The European Commission has confirmed that France ratified the UPC Agreement on 14 March 2014. Although the French law authorising France to ratify the Agreement came into effect on 25 February 2014, in order to have effect under Article 89(1) UPC Agreement, it was necessary for the instrument of ratification to be deposited in Brussels with the General Secretariat of the Council of the European Union. France’s deposit of its instrument of ratification (only the second, with Austria having lodged its instrument of ratification in August 2013) is notable because France is one of the countries (together with Germany and the UK) which must ratify in order for the Agreement to come into force – four months after the final deposit of the relevant instruments of ratification. In many ways it is surprising that France has taken this step because it has thereby relinquished control of the date of entry into force of the UPC Agreement, and hence the date on which the UPC will open for business. This can now be controlled only by Germany and the UK as the other mandatory ratifying countries, and it is to be expected that even after ratification by these countries there may be a delay whilst practical arrangements are completed so that the Court is ready to open.

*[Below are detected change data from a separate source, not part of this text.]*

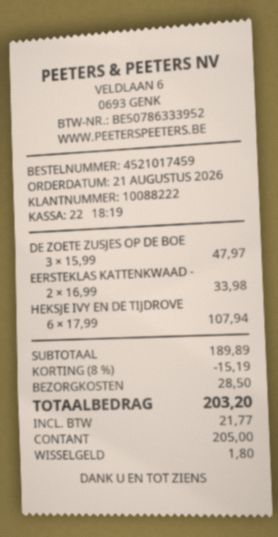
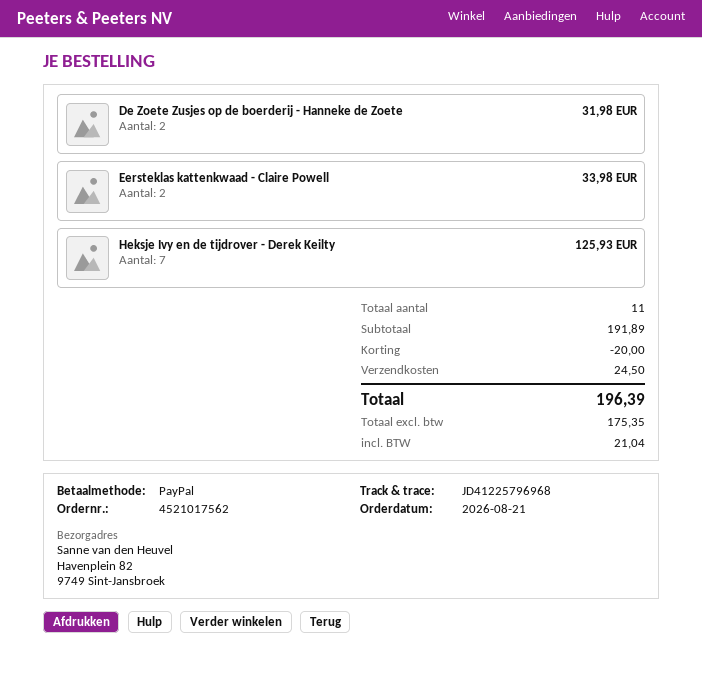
order number: 4521017459 -> 4521017562
payment method: cash -> PayPal
DE ZOETE ZUSJES OP DE BOE: 3 for 47.97 -> 2 for 31.98
HEKSJE IVY EN DE TIJDROVE: 6 for 107.94 -> 7 for 125.93
subtotal: 189.89 -> 191.89
discount: 15.19 -> 20.00
shipping: 28.50 -> 24.50
tax: 21.77 -> 21.04
total: 203.20 -> 196.39

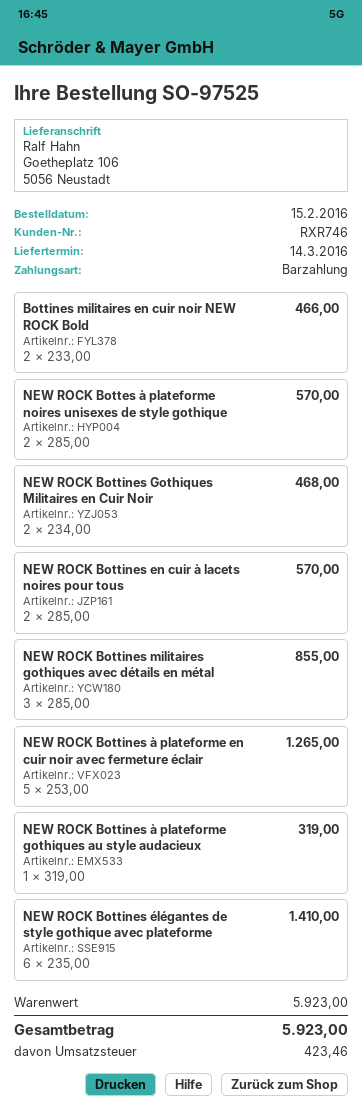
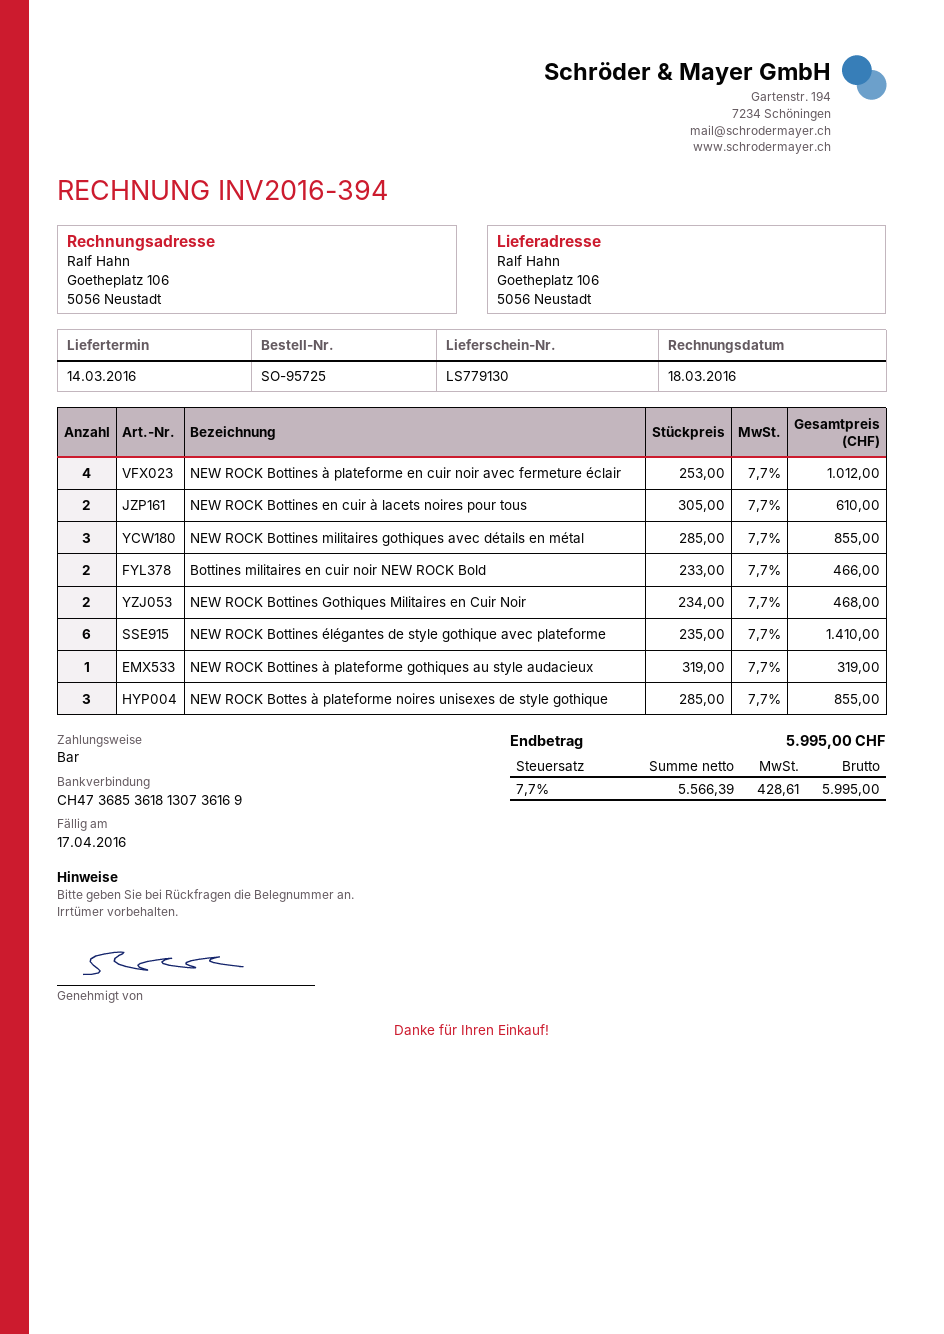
order number: SO-97525 -> SO-95725
NEW ROCK Bottes à plateforme noires unisexes de style gothique: 2 x 285.00 = 570.00 -> 3 x 285.00 = 855.00
NEW ROCK Bottines en cuir à lacets noires pour tous: 2 x 285.00 = 570.00 -> 2 x 305.00 = 610.00
NEW ROCK Bottines à plateforme en cuir noir avec fermeture éclair: 5 x 253.00 = 1265.00 -> 4 x 253.00 = 1012.00
tax: 423.46 -> 428.61
total: 5923.00 -> 5995.00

In the UK, draft legislation authorising ratification of the UPC Agreement is included in the IP Bill (with changes to other IP legislation unrelated to the UPC). The Bill has been progressing through Parliament, and today returns to the House of Lords in the so-called “Ping Pong” stage. If the House of Lords approves the amendments made in the House of Commons, the legislation will go forward to receive Royal Assent. It is then expected that the UK will ratify shortly before the next General Election in May 2015.
As regards Germany, a draft law authorising ratification is expected to be submitted after the summer.